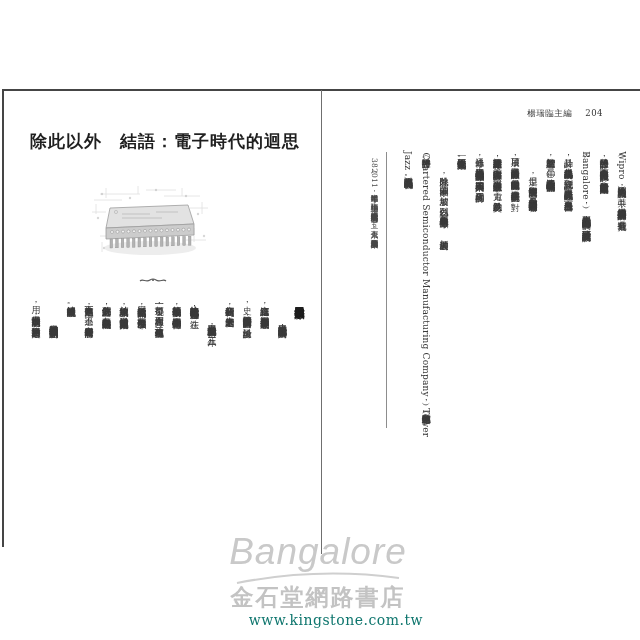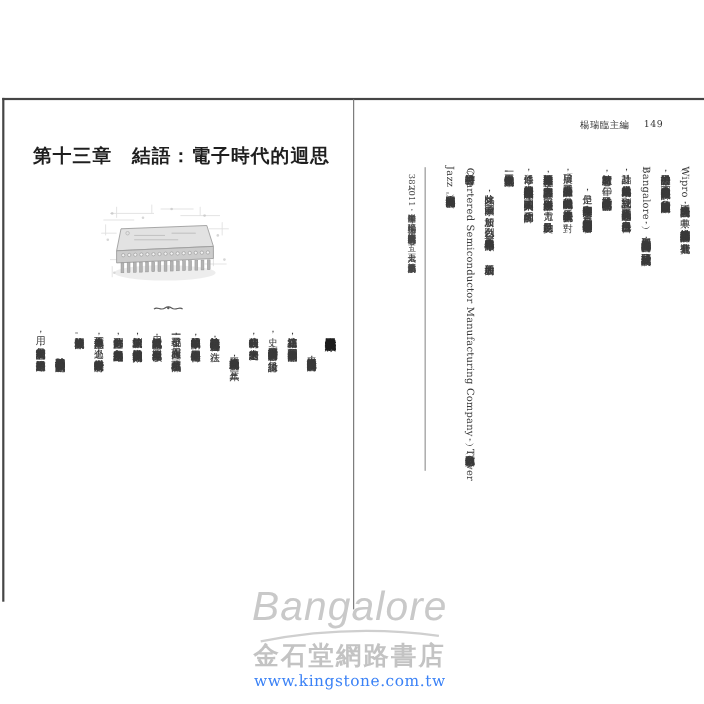--- a/index.html
+++ b/index.html
@@ -55,33 +55,33 @@
     font-style:italic;font-weight:400;font-size:37px;line-height:1;
     color:#c9c9c9;letter-spacing:1px;
   }
   .wm-swoosh{display:block;margin:1px auto 0 auto;}
   .wm-store{
     font-family:"DejaVu Sans","Liberation Sans",sans-serif;
     font-weight:bold;font-size:23px;line-height:1.1;color:#c3c3c3;letter-spacing:2px;
   }
   .wm-url{
     font-family:"DejaVu Serif","Liberation Serif",serif;
-    font-size:14px;color:#3b82f6;letter-spacing:0.5px;margin-top:2px;
+    font-size:14px;color:#0f766e;letter-spacing:0.5px;margin-top:2px;text-align:right;
   }
 </style>
 </head>
 <body>
 
 <div class="canvas">
 
   <div class="rule rule-top"></div>
   <div class="rule rule-left"></div>
   <div class="rule rule-spine"></div>
 
-  <div class="chapter-title">第十三章　結語：電子時代的迴思</div>
+  <div class="chapter-title">除此以外　結語：電子時代的迴思</div>
 
   <div class="chip-fig">
     <svg width="128" height="88" viewBox="0 0 128 88" xmlns="http://www.w3.org/2000/svg">
 
       <g stroke="#c6c6c6" stroke-width="0.8" opacity="0.55" fill="none">
         <path d="M8,22 h28 M14,16 h40 M60,12 h30 M78,18 h36 M6,34 h14 M104,30 h18"></path>
         <path d="M20,10 v10 M52,8 v8 M96,10 v8 M116,24 v12 M10,26 v10"></path>
         <path d="M14,58 h12 M100,62 h20 M108,50 v14 M16,64 v10"></path>
       </g>
       <g fill="#bdbdbd" opacity="0.6">
@@ -166,21 +166,21 @@
       <div class="vcol">於偵測無線電訊號，半導體做成的貓鬚式偵測器比其他高頻</div>
       <div class="vcol">偵測的方法都要好，一九〇九年皮爾斯證明整流是一個電</div>
       <div class="vcol">效應而不是熱效應，不過，科學家有很長一段時間沒有辦</div>
       <div class="vcol">法解釋半導體的整流現象。</div>
       <div class="vcol">　　雖然半導體的點接觸二極體可以做整流和偵測訊號之</div>
       <div class="vcol">用，但是它卻沒有放大的功能，這對於半導體的應用是一</div>
     </div>
 
   <div class="running-head">
     <span>楊瑞臨主編</span>
-    <span>149</span>
+    <span>204</span>
   </div>
 
   <div class="rcols">
 
   <div class="vcol">（Wipro）等國際知名的資訊公司，其中，塔塔科技和維波都有半導體業的設計部門，還有一些其他</div>
       <div class="vcol">的半導體設計公司，大多為西方國家的半導體公司做代工設計，印度的晶片設計產業集中在班加羅爾</div>
       <div class="vcol">（Bangalore），那裡大約有三分之二的工程師是為跨國公司工作的，這些設計公司可以從頭到尾的設</div>
       <div class="vcol">計晶片，也就是從定義晶片的規格，到完成設計，再委託晶圓代工廠製造，而且也發展出一些自己</div>
       <div class="vcol">的智慧財產權，二〇一〇年，這些設計公司大約創造了十九億美元的收益。</div>
       <div class="vcol">　　但是，印度沒有半導體的製造業，二〇〇七年二月印度政府曾經規劃了一個半導體製造業的發</div>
☆ ☆ ☆ ☆ ☆ ☆ ☆
Brief:
Please find every line in the records above that holds the word "Liberation" and copy it.

Solution for this exercise:
     font-family:"DejaVu Sans","Liberation Sans",sans-serif;
     font-family:"DejaVu Serif","Liberation Serif",serif;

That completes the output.